Sexual Health and Heart Disease

Sexuality is a fundamental part of being human. It’s a big part of our quality of life and a significant source of pleasure and intimacy. Resuming a healthy sexual relationship is a priority for both patients and their partners.

Concerns about sexual activity are common among people living with heart disease or recovering from a cardiac event. Talk about your questions and concerns with your health care provider. He or she is used to discussing these matters and will answer your questions in a professional and understanding way.

Steps to Resuming a Healthy Sexual Relationship

Many people are concerned about sexual activity after a heart attack or when they are living with heart disease or heart failure. It’s important to know that sexual activity is like any other physical activity and actually requires less exertion than many activities such as bicycling, golf or gardening.

If you can walk at a reasonable speed (3 miles per hour) on level ground or climb 20 stairs relatively easily, then the exertion of sex is unlikely to affect your heart health.

Nonetheless, there are some things you can do to make the experience safer and positive:

  • Plan sexual activity for a time of day when you have the most energy
  • Avoid sex after a large meal to give yourself time to digest
  • Limit alcohol use and always avoid tobacco, as both can affect sexual function
  • Choose less stressful positions and techniques
  • If sex gives you chest pain or causes shortness of breath, speak to your doctor

If you do experience shortness of breath or chest pain during sex, stop, rest and speak to your doctor. If pain persists, call 911.

Sexual Activity After a Heart Attack

If you’ve had a heart attack, your doctor may recommend you wait for one to six weeks before resuming sexual activity, depending on the attack’s severity and your treatment. After this point, the risk of having another heart attack is very low and becomes lower yet with exercise and medication.
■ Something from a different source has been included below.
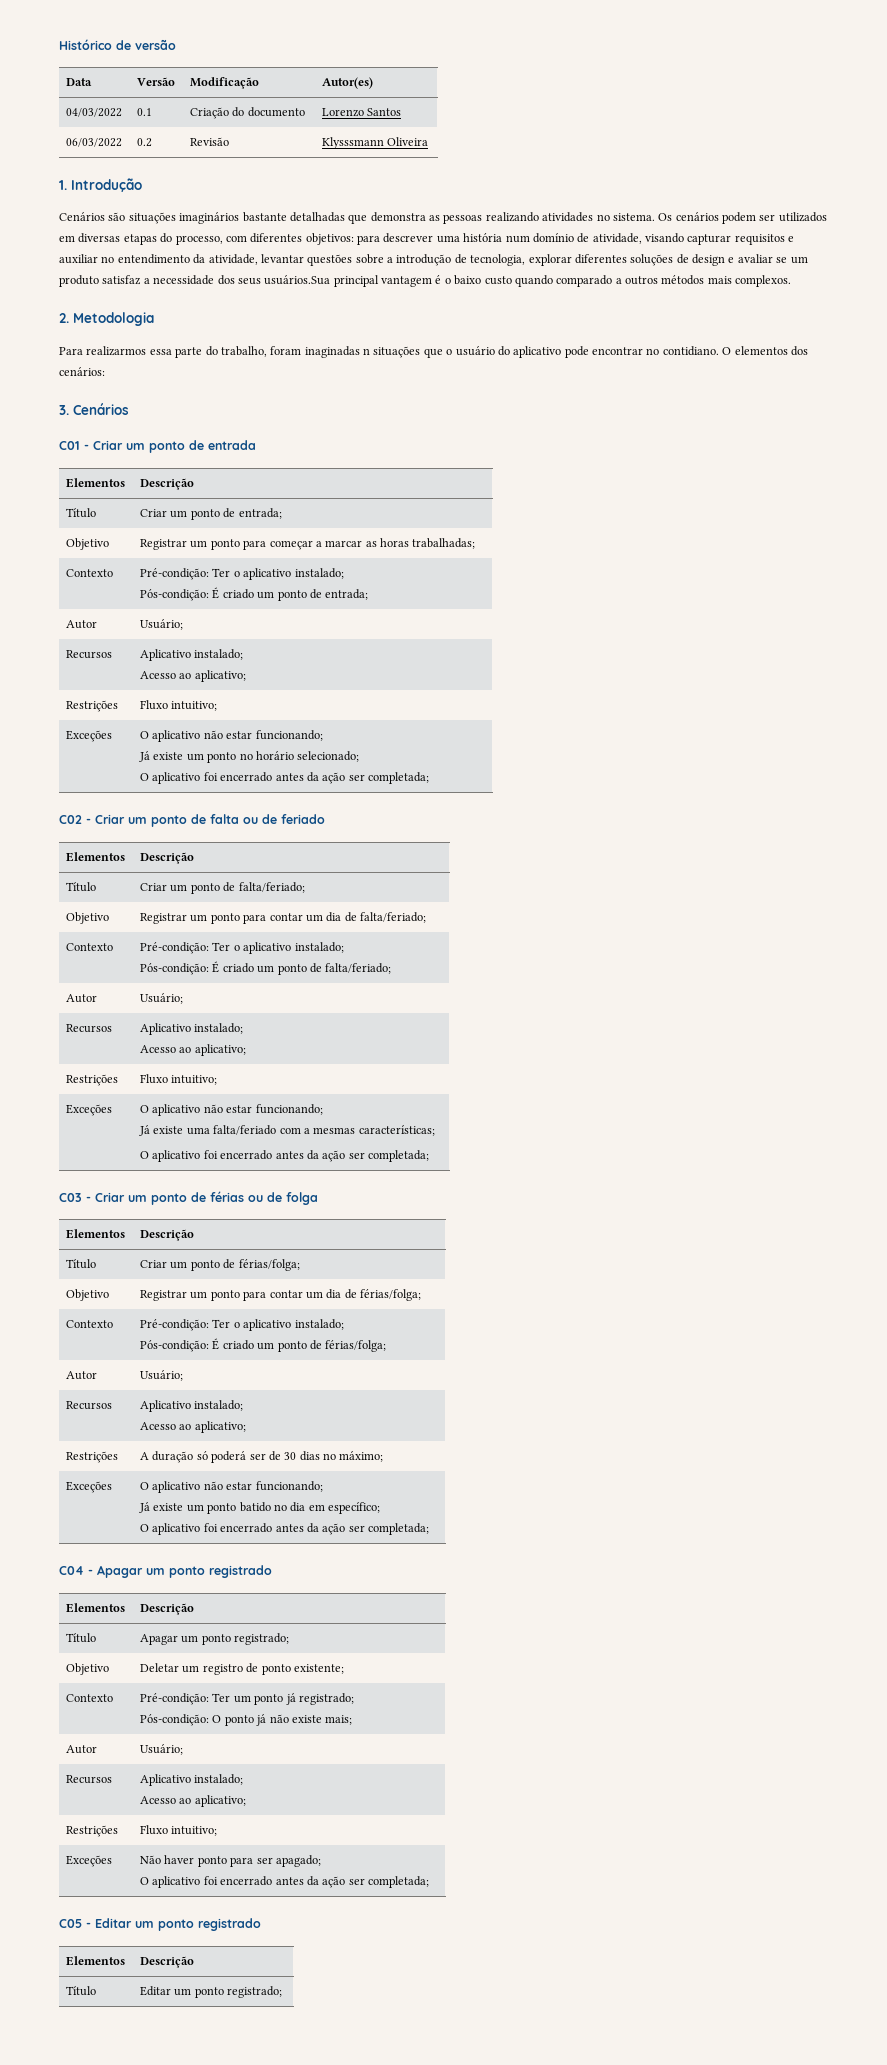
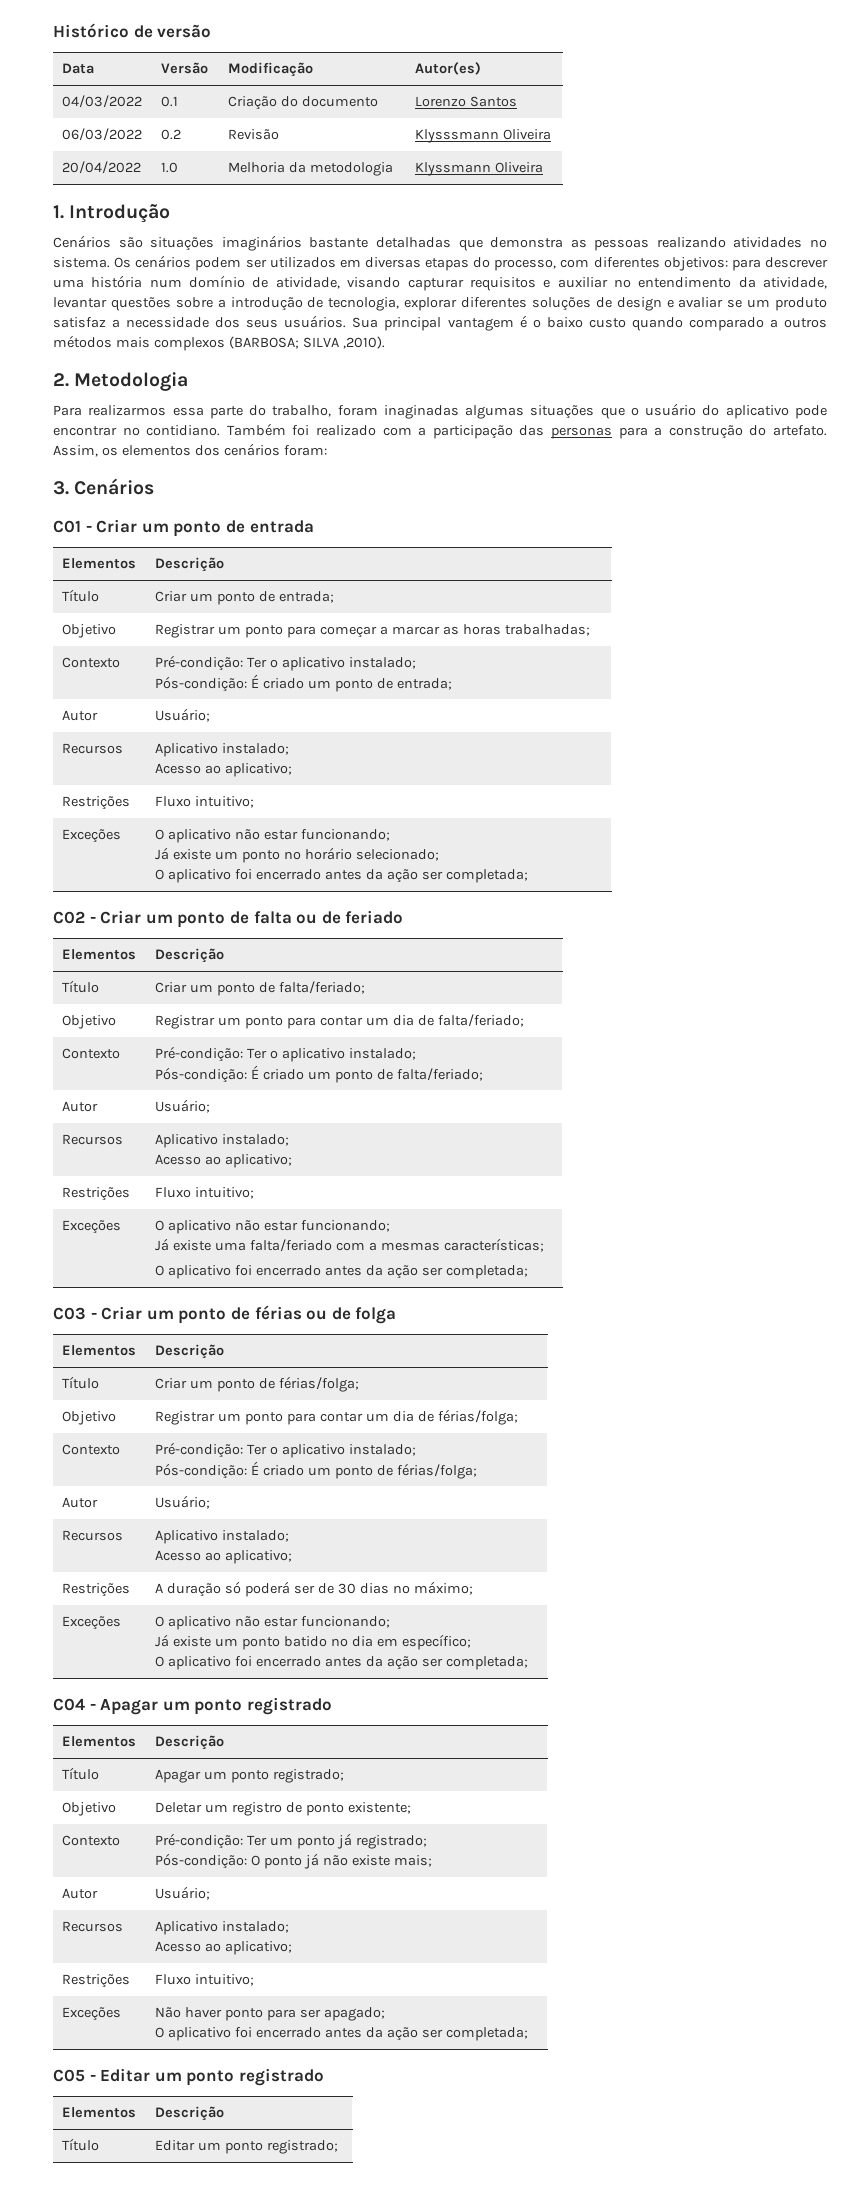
(429, 141) none -> [62,161,142,174] [161,162,179,173] [228,162,394,176] [415,162,544,176] // 20/04/2022 | 1.0 | Melhoria da metodologia | Klyssmann Oliveira
[264,275,331,285] usuários.Sua -> [284,315,379,328] usuários. Sua
[735,275,792,287] complexos. -> [153,336,385,351] complexos (BARBOSA; SILVA ,2010).
[363,348,370,355] n -> [465,405,525,419] algumas
[722,346,808,356] [59,367,105,376] O elementos dos cenários: -> [226,423,828,439] [53,443,327,457] Também foi realizado com a participação das personas para a construção do artefato. Assim, os elementos dos cenários foram:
Sexual Activity After Surgery

Recovery from surgery is one of the few times that you may have to postpone the resumption of sexual activity.

Extreme fatigue after surgery is very common and may understandably delay your desire to resume sexual activity.

Open heart surgery causes significant trauma to your chest. Bones and incisions both need time to heal. As you resume sexual activity, remember to use a position that doesn’t require you to hold yourself up by your arms for at least six weeks, as that may put too much pressure on your chest.

Living with Heart Disease

There is no reason to avoid sex if you live with a heart condition such as stable coronary artery disease, heart failure or atrial fibrillation. The same cautions apply as they do for sex following a heart attack or other cardiac event, such as being well rested, not eating too heavily and avoiding alcohol and tobacco.

If you are experiencing sexual dysfunction, there are medications and other interventions that can help. Speak to your physician about your problems in this area as you would for any other problems.

Sexual Dysfunction and Men

When men think about sexual dysfunction, they usually think about erectile dysfunction (ED). Many men may have had ED before a cardiac event, while some may experience it afterward due to their medications.

Medication for ED is generally safe to continue using, with one exception – if you take nitroglycerin, you need to take precautions regarding the timing of ED medication with your nitroglycerin medication. Your physician will give you the information you need.

Talk with your doctor if you think your medications are causing ED. You may have to try a different ED medication or a different dose. If that doesn’t help, ask for a referral to a urologist specializing in ED, as there are other treatments available.

Sexual Dysfunction and Women

Sexual dysfunction among women is more complex than with men, as women respond to different stimuli. Anti-depressants can interfere with libido as well. Your doctor can explain some of the different options for dealing with female sexual dysfunction. You may also find it useful to talk to a psychologist about the emotional aspects of sexual desire.